At all levels of user engagement, the finding is the same regarding banners (outlined with green boxes in the above illustration): almost no fixations within advertisements. If users are looking for a quick fact, they want to get done and aren't diverted by banners; and if users are engrossed in a story, they're not going to look away from the content.
The heatmaps also show how users don't fixate within design elements that resemble ads, even if they aren't ads (and thus aren't shown within green boxes above).
Even when we did record a fixation within a banner, users typically didn't engage with the advertisement. Often, users didn't even see the advertiser's logo or name, even when they glanced at one or two design elements elsewhere inside an ad.
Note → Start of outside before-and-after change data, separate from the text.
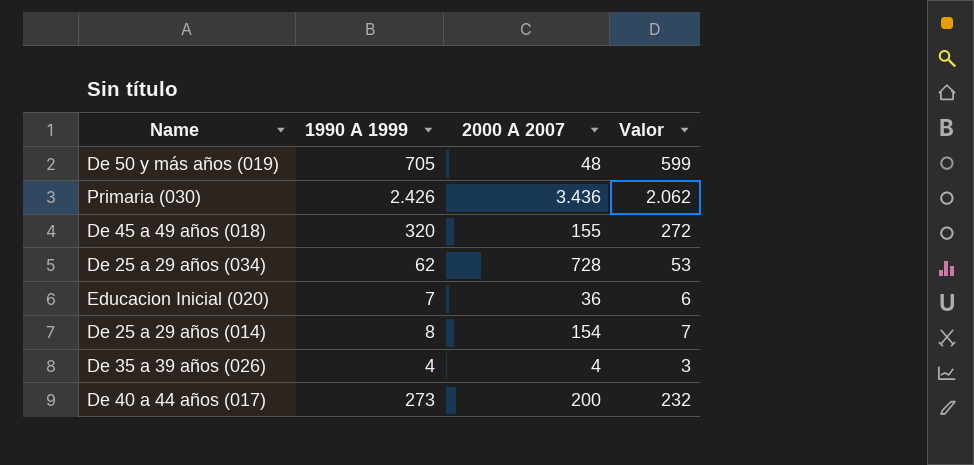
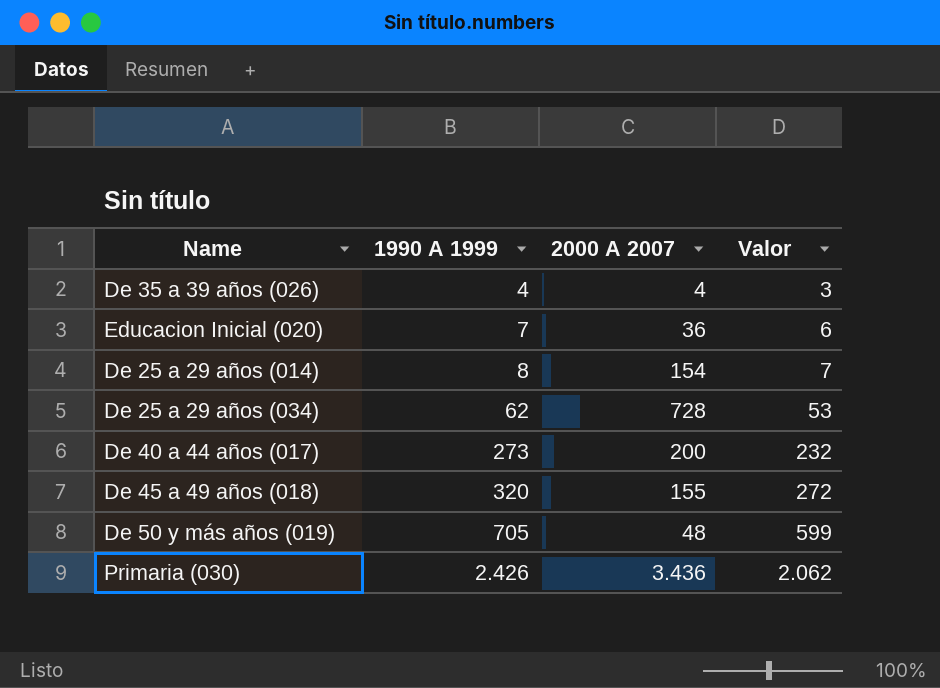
row order: none -> 1990 A 1999 ascending

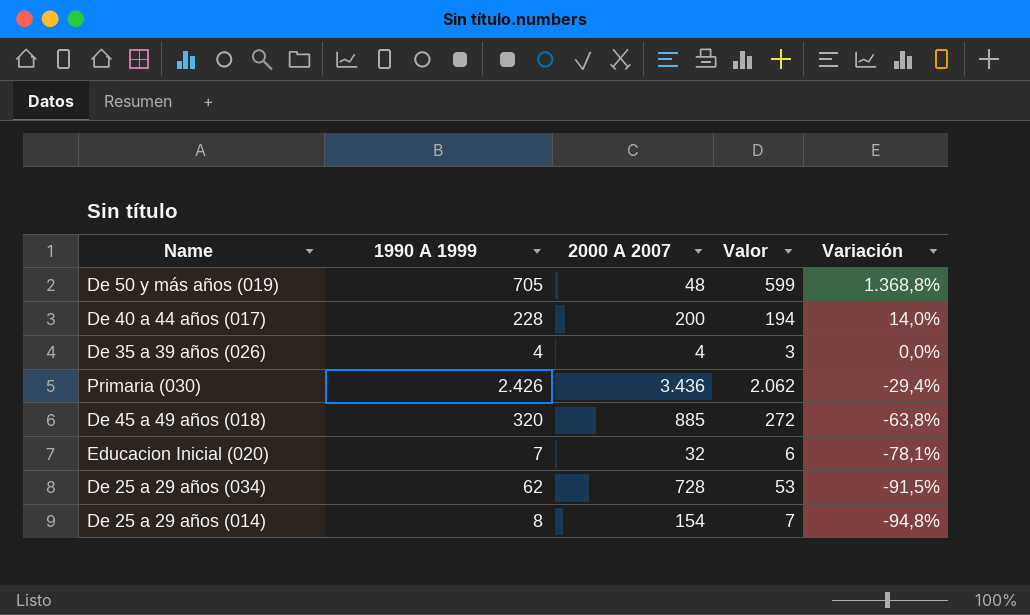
row order: 1990 A 1999 ascending -> Variación descending
column Variación | formula: none -> ([1990 A 1999] - [2000 A 2007]) / [2000 A 2007]
De 40 a 44 años (017) | 1990 A 1999: 273 -> 228
De 40 a 44 años (017) | Valor: 232 -> 194
De 45 a 49 años (018) | 2000 A 2007: 155 -> 885
Educacion Inicial (020) | 2000 A 2007: 36 -> 32

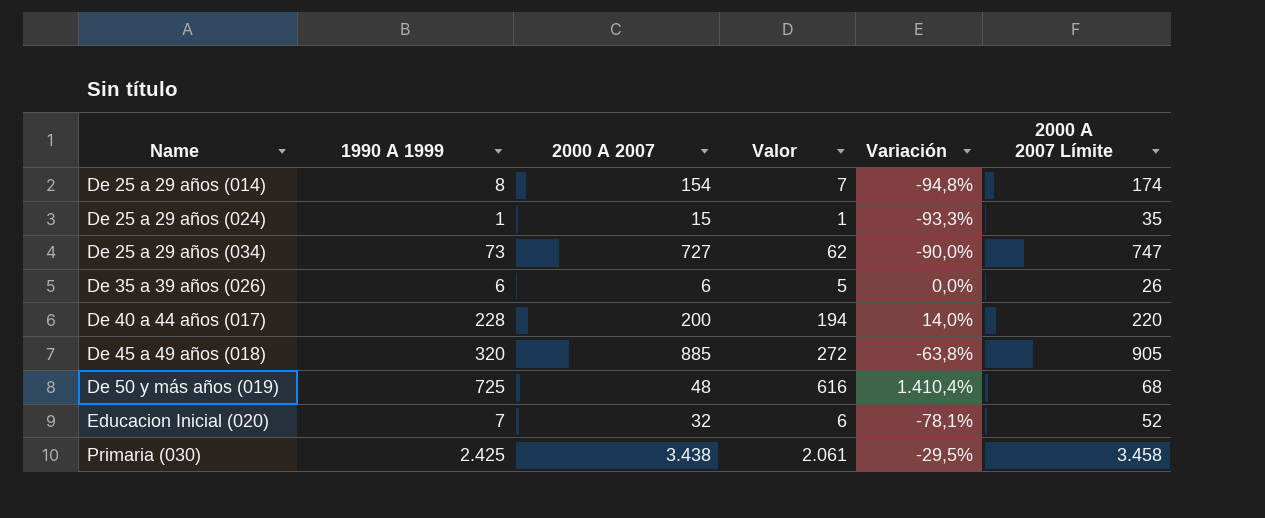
row order: Variación descending -> Name ascending
column 2000 A 2007 Límite | formula: none -> [2000 A 2007] + 20
row De 25 a 29 años (024): none -> 1 | 15 | 1 | -93,3% | 35
De 25 a 29 años (034) | 1990 A 1999: 62 -> 73
De 25 a 29 años (034) | 2000 A 2007: 728 -> 727
De 25 a 29 años (034) | Valor: 53 -> 62
De 25 a 29 años (034) | Variación: -91,5% -> -90,0%
De 35 a 39 años (026) | 1990 A 1999: 4 -> 6
De 35 a 39 años (026) | 2000 A 2007: 4 -> 6
De 35 a 39 años (026) | Valor: 3 -> 5
De 50 y más años (019) | 1990 A 1999: 705 -> 725
De 50 y más años (019) | Valor: 599 -> 616
De 50 y más años (019) | Variación: 1.368,8% -> 1.410,4%
Primaria (030) | 1990 A 1999: 2.426 -> 2.425
Primaria (030) | 2000 A 2007: 3.436 -> 3.438
Primaria (030) | Valor: 2.062 -> 2.061
Primaria (030) | Variación: -29,4% -> -29,5%

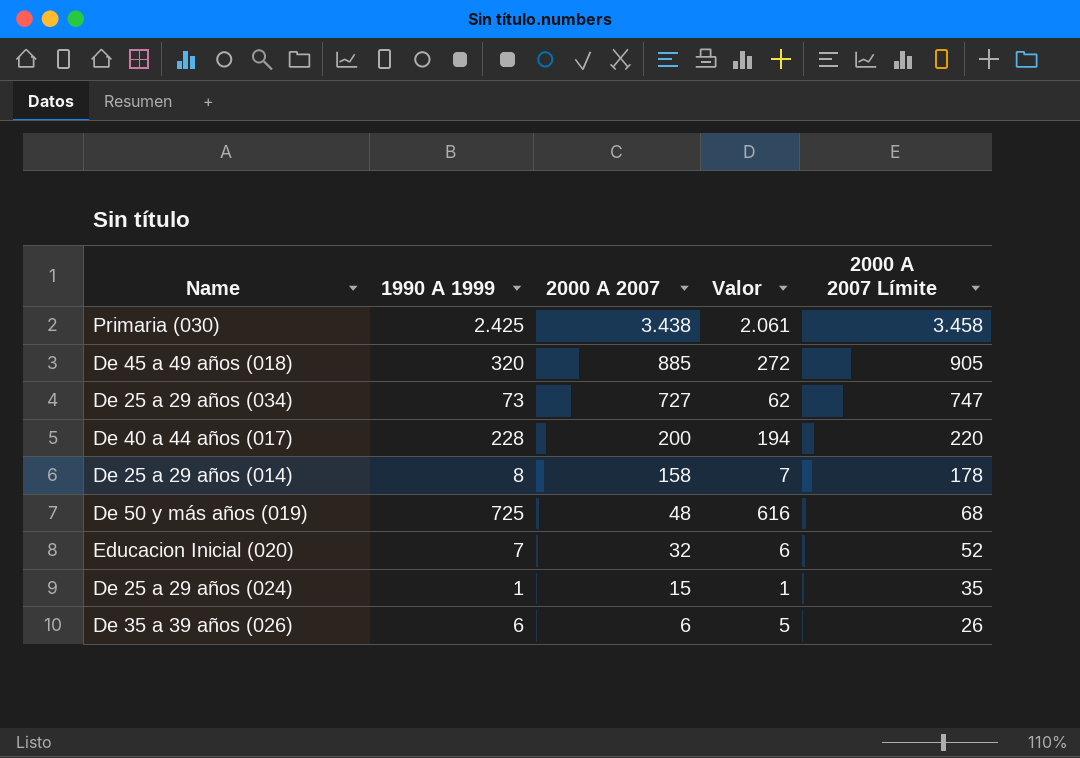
row order: Name ascending -> 2000 A 2007 descending
column Variación | formula: ([1990 A 1999] - [2000 A 2007]) / [2000 A 2007] -> none
De 25 a 29 años (014) | 2000 A 2007: 154 -> 158
De 25 a 29 años (014) | 2000 A 2007 Límite: 174 -> 178

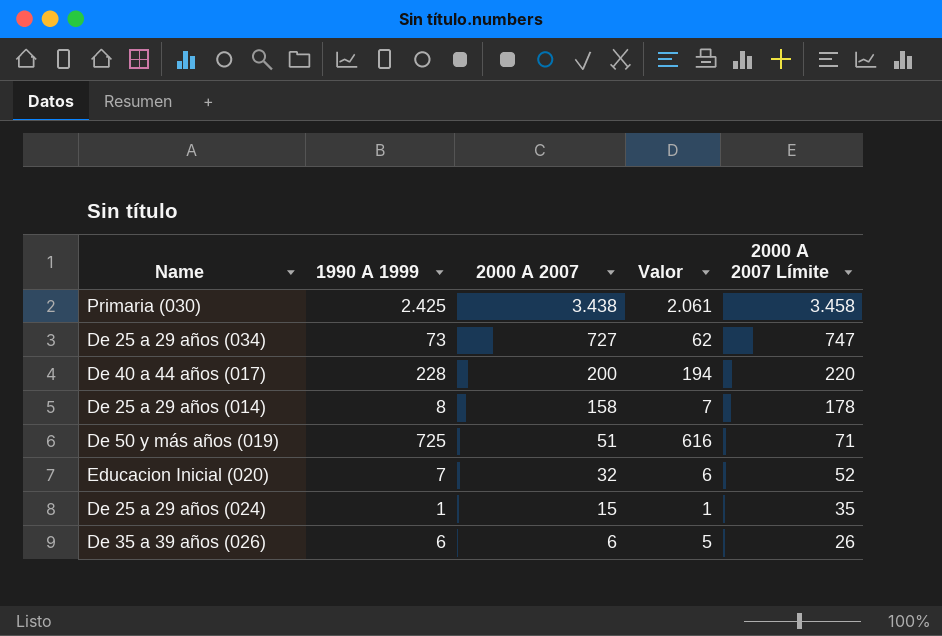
row De 45 a 49 años (018): 320 | 885 | 272 | 905 -> none
De 50 y más años (019) | 2000 A 2007: 48 -> 51
De 50 y más años (019) | 2000 A 2007 Límite: 68 -> 71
The following video clips show a gaze replay of one user's eye movements while looking for advice on how to invest for retirement. (The moving blue dot shows where the user is looking.) The page contains an ad for retirement accounts at Fidelity Investments, a site that offers good advice on the target topic and might therefore help users who click the ad.
Real-time speed (19 seconds — and yes, the eye really does move this fast when users view web pages):
Slow-motion replay (1 minute — slowing things down is the only way to really follow users' gaze patterns):
As the replay shows, the user did fixate once within the ad, but at that moment, the ad is obscured by a pull-down menu. In reality, the user couldn't see the message; the fixation was clearly a mistake that occurred while she was trying to reacquire the menu after briefly looking away from the screen. All of this occurs so quickly that you probably need to review the slow-motion replay to follow the action. (This is typical for eyetracking: the eye moves so fast that our best insights come from watching slow-motion replays.)
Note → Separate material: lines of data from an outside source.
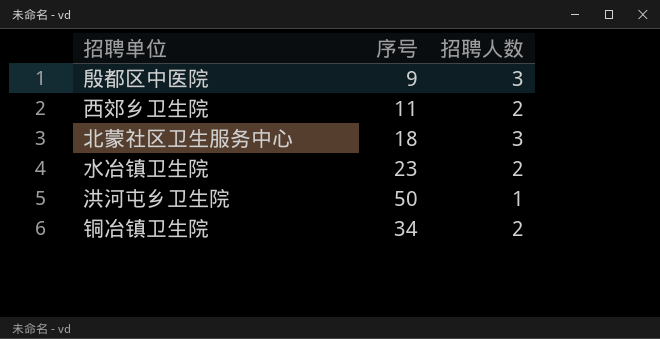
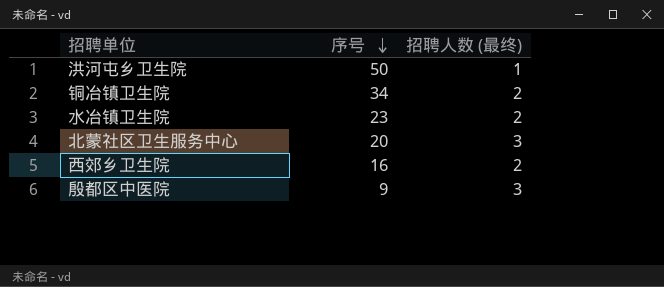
row order: none -> 序号 descending
column name: 招聘人数 -> 招聘人数 (最终)
北蒙社区卫生服务中心 | 序号: 18 -> 20
西郊乡卫生院 | 序号: 11 -> 16

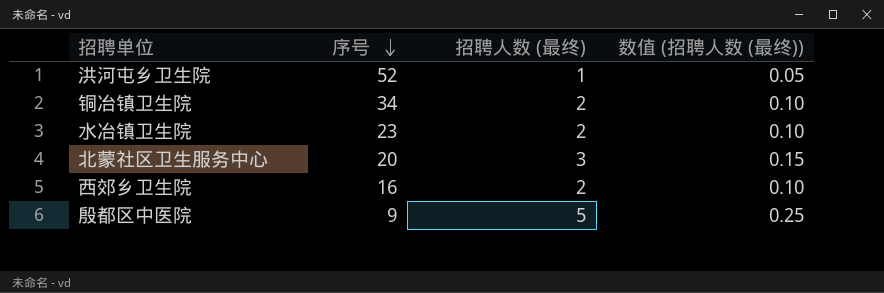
column 数值 (招聘人数 (最终)) | formula: none -> [招聘人数 (最终)] * 0.05
洪河屯乡卫生院 | 序号: 50 -> 52
殷都区中医院 | 招聘人数 (最终): 3 -> 5

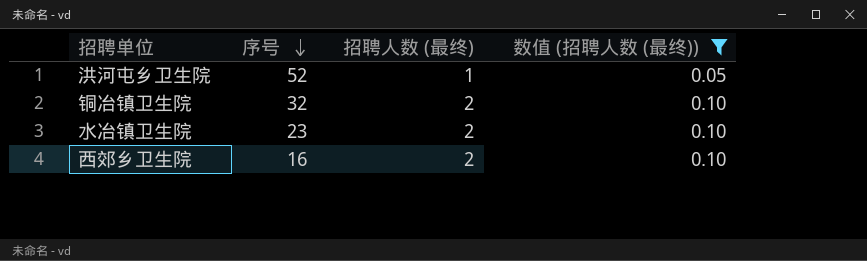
filter: none -> 数值 (招聘人数 (最终)) <= 0.10
铜冶镇卫生院 | 序号: 34 -> 32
(Several readers have asked whether banner blindness extends to search engine ads. It doesn't: text ads on a SERP get a decent number of fixations. The other exception is classified ads. Finally, it's possible that commercials that are embedded within a video stream get viewed; we haven't researched this yet. So there are either 2 or 3 exceptions to the general rule that users avoid looking at ads on websites.)
The Fourth, Unethical, Path to Ad Fixations
In addition to the three main design elements that occasionally attract fixations in online ads, we discovered a fourth approach that breaks one of publishing's main ethical principles by making the ad look like content:
The more an ad looks like a native site component, the more users will look at it.
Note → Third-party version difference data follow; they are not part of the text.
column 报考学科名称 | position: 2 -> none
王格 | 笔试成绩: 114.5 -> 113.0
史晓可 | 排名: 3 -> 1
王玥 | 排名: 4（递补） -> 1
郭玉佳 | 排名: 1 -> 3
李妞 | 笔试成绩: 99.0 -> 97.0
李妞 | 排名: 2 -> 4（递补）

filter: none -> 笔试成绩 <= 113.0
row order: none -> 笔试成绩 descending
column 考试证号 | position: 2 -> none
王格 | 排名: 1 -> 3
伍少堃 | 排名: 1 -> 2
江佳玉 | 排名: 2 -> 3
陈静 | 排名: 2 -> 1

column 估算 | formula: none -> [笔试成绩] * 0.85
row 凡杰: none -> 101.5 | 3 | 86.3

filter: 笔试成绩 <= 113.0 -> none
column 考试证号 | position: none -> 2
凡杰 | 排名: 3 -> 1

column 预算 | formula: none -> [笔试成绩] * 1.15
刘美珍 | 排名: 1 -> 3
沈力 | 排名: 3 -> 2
Not only should the ad look like the site's other design elements, it should appear to be part of the specific page section in which it's displayed.
This overtly violates publishing's principle of separating "church and state" — that is, the distinction between editorial content and paid advertisements should always be clear. Reputable newspapers don't allow advertisers to mimic their branded typefaces or other layout elements. But, to maximize fixations, that's exactly what you should do in a Web ad.
A specific ad may or may not be ethical, depending on how closely it masquerades as content. I caution against going too far, because it can backfire and mislead users. Unethical ads will get you more fixations, but ethical business practices will attract more loyal customers in the long run.
Now the truth is out. As far as I'm concerned, speaking the truth is my highest ethical calling, and it's better that the facts be known to everyone than that they remain a secret abused by a few.
Ultimately, the fact that online ads get viewed more when they match surrounding content is a strike against the tendency to build advertising networks. If advertising spots are simply auctioned off, then you can't design an optimized ad for each placement.
When you advertise through an advertising network, your ads will get fewer fixations than if you contract directly with the publisher for a specific placement and design your creative to fit that spot. As a result, you should bid less for network ads than for customized ads that you place yourself.